- [HOW TO COMPLETE THIS TASK]
Retype every line of the data, keeping each word exactly.
Start of Block
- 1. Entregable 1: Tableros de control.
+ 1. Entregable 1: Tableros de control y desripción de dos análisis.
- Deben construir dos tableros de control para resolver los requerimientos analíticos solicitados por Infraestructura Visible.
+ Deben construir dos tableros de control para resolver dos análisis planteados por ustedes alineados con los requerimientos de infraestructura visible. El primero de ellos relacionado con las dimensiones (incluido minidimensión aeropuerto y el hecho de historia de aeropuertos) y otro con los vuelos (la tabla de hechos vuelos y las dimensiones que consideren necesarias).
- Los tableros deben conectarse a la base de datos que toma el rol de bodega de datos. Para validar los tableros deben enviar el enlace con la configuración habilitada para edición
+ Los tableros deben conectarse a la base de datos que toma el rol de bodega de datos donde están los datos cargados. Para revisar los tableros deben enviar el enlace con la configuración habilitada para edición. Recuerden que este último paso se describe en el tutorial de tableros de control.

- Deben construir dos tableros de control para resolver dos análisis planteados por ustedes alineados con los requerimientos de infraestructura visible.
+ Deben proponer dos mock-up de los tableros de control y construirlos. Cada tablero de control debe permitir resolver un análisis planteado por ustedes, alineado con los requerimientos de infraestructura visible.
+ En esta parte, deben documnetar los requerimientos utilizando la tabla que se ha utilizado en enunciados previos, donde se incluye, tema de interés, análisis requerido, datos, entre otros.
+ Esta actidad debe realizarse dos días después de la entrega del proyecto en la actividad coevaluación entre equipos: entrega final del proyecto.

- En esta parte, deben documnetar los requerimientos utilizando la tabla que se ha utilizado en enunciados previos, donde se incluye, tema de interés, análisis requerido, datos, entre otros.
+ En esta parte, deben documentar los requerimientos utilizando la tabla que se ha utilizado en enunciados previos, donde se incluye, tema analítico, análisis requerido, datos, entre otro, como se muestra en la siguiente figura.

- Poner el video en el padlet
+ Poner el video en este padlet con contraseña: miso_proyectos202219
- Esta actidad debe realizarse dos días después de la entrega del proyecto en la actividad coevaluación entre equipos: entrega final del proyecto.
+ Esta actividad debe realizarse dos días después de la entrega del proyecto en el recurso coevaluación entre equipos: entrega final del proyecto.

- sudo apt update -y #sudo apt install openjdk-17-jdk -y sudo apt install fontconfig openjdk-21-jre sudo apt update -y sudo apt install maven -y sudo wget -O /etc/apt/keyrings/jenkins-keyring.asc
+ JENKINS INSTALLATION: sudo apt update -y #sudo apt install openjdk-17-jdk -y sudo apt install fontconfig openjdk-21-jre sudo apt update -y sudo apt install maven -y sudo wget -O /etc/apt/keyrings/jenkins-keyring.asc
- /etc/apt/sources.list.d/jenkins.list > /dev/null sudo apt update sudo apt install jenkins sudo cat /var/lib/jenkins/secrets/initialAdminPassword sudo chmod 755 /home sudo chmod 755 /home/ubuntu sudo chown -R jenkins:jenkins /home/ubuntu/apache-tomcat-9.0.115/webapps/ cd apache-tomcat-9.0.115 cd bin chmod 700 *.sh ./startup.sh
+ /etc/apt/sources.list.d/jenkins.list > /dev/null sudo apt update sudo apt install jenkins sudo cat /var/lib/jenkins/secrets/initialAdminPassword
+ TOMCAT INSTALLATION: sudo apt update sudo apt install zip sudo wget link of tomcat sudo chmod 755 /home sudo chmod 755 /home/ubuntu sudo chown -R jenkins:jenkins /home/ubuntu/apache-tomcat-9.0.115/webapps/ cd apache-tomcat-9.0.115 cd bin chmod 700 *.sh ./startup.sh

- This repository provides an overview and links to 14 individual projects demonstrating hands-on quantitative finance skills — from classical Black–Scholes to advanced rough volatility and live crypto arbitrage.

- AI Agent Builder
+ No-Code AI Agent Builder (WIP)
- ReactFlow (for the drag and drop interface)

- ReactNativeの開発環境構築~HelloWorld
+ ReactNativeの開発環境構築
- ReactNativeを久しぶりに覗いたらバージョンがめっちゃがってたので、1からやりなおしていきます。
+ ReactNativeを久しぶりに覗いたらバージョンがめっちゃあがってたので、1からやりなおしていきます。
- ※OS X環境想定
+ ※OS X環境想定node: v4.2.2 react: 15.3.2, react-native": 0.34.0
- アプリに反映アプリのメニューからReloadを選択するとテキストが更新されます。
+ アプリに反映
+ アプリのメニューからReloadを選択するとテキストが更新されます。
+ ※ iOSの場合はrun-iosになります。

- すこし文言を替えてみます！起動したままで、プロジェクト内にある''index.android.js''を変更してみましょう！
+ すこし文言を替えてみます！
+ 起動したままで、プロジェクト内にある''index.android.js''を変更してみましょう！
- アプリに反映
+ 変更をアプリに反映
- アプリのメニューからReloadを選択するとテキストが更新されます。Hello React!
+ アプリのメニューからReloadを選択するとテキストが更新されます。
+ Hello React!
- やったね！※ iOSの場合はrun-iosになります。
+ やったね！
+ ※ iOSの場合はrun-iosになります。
End of Block
- [RESULT BELOW]
- 1. Entregable 1: Tableros de control.
+ 1. Entregable 1: Tableros de control y desripción de dos análisis.
- Deben construir dos tableros de control para resolver los requerimientos analíticos solicitados por Infraestructura Visible.
+ Deben construir dos tableros de control para resolver dos análisis planteados por ustedes alineados con los requerimientos de infraestructura visible. El primero de ellos relacionado con las dimensiones (incluido minidimensión aeropuerto y el hecho de historia de aeropuertos) y otro con los vuelos (la tabla de hechos vuelos y las dimensiones que consideren necesarias).
- Los tableros deben conectarse a la base de datos que toma el rol de bodega de datos. Para validar los tableros deben enviar el enlace con la configuración habilitada para edición
+ Los tableros deben conectarse a la base de datos que toma el rol de bodega de datos donde están los datos cargados. Para revisar los tableros deben enviar el enlace con la configuración habilitada para edición. Recuerden que este último paso se describe en el tutorial de tableros de control.

- Deben construir dos tableros de control para resolver dos análisis planteados por ustedes alineados con los requerimientos de infraestructura visible.
+ Deben proponer dos mock-up de los tableros de control y construirlos. Cada tablero de control debe permitir resolver un análisis planteado por ustedes, alineado con los requerimientos de infraestructura visible.
+ En esta parte, deben documnetar los requerimientos utilizando la tabla que se ha utilizado en enunciados previos, donde se incluye, tema de interés, análisis requerido, datos, entre otros.
+ Esta actidad debe realizarse dos días después de la entrega del proyecto en la actividad coevaluación entre equipos: entrega final del proyecto.

- En esta parte, deben documnetar los requerimientos utilizando la tabla que se ha utilizado en enunciados previos, donde se incluye, tema de interés, análisis requerido, datos, entre otros.
+ En esta parte, deben documentar los requerimientos utilizando la tabla que se ha utilizado en enunciados previos, donde se incluye, tema analítico, análisis requerido, datos, entre otro, como se muestra en la siguiente figura.

- Poner el video en el padlet
+ Poner el video en este padlet con contraseña: miso_proyectos202219
- Esta actidad debe realizarse dos días después de la entrega del proyecto en la actividad coevaluación entre equipos: entrega final del proyecto.
+ Esta actividad debe realizarse dos días después de la entrega del proyecto en el recurso coevaluación entre equipos: entrega final del proyecto.

- sudo apt update -y #sudo apt install openjdk-17-jdk -y sudo apt install fontconfig openjdk-21-jre sudo apt update -y sudo apt install maven -y sudo wget -O /etc/apt/keyrings/jenkins-keyring.asc
+ JENKINS INSTALLATION: sudo apt update -y #sudo apt install openjdk-17-jdk -y sudo apt install fontconfig openjdk-21-jre sudo apt update -y sudo apt install maven -y sudo wget -O /etc/apt/keyrings/jenkins-keyring.asc
- /etc/apt/sources.list.d/jenkins.list > /dev/null sudo apt update sudo apt install jenkins sudo cat /var/lib/jenkins/secrets/initialAdminPassword sudo chmod 755 /home sudo chmod 755 /home/ubuntu sudo chown -R jenkins:jenkins /home/ubuntu/apache-tomcat-9.0.115/webapps/ cd apache-tomcat-9.0.115 cd bin chmod 700 *.sh ./startup.sh
+ /etc/apt/sources.list.d/jenkins.list > /dev/null sudo apt update sudo apt install jenkins sudo cat /var/lib/jenkins/secrets/initialAdminPassword
+ TOMCAT INSTALLATION: sudo apt update sudo apt install zip sudo wget link of tomcat sudo chmod 755 /home sudo chmod 755 /home/ubuntu sudo chown -R jenkins:jenkins /home/ubuntu/apache-tomcat-9.0.115/webapps/ cd apache-tomcat-9.0.115 cd bin chmod 700 *.sh ./startup.sh

- This repository provides an overview and links to 14 individual projects demonstrating hands-on quantitative finance skills — from classical Black–Scholes to advanced rough volatility and live crypto arbitrage.

- AI Agent Builder
+ No-Code AI Agent Builder (WIP)
- ReactFlow (for the drag and drop interface)

- ReactNativeの開発環境構築~HelloWorld
+ ReactNativeの開発環境構築
- ReactNativeを久しぶりに覗いたらバージョンがめっちゃがってたので、1からやりなおしていきます。
+ ReactNativeを久しぶりに覗いたらバージョンがめっちゃあがってたので、1からやりなおしていきます。
- ※OS X環境想定
+ ※OS X環境想定node: v4.2.2 react: 15.3.2, react-native": 0.34.0
- アプリに反映アプリのメニューからReloadを選択するとテキストが更新されます。
+ アプリに反映
+ アプリのメニューからReloadを選択するとテキストが更新されます。
+ ※ iOSの場合はrun-iosになります。

- すこし文言を替えてみます！起動したままで、プロジェクト内にある''index.android.js''を変更してみましょう！
+ すこし文言を替えてみます！
+ 起動したままで、プロジェクト内にある''index.android.js''を変更してみましょう！
- アプリに反映
+ 変更をアプリに反映
- アプリのメニューからReloadを選択するとテキストが更新されます。Hello React!
+ アプリのメニューからReloadを選択するとテキストが更新されます。
+ Hello React!
- やったね！※ iOSの場合はrun-iosになります。
+ やったね！
+ ※ iOSの場合はrun-iosになります。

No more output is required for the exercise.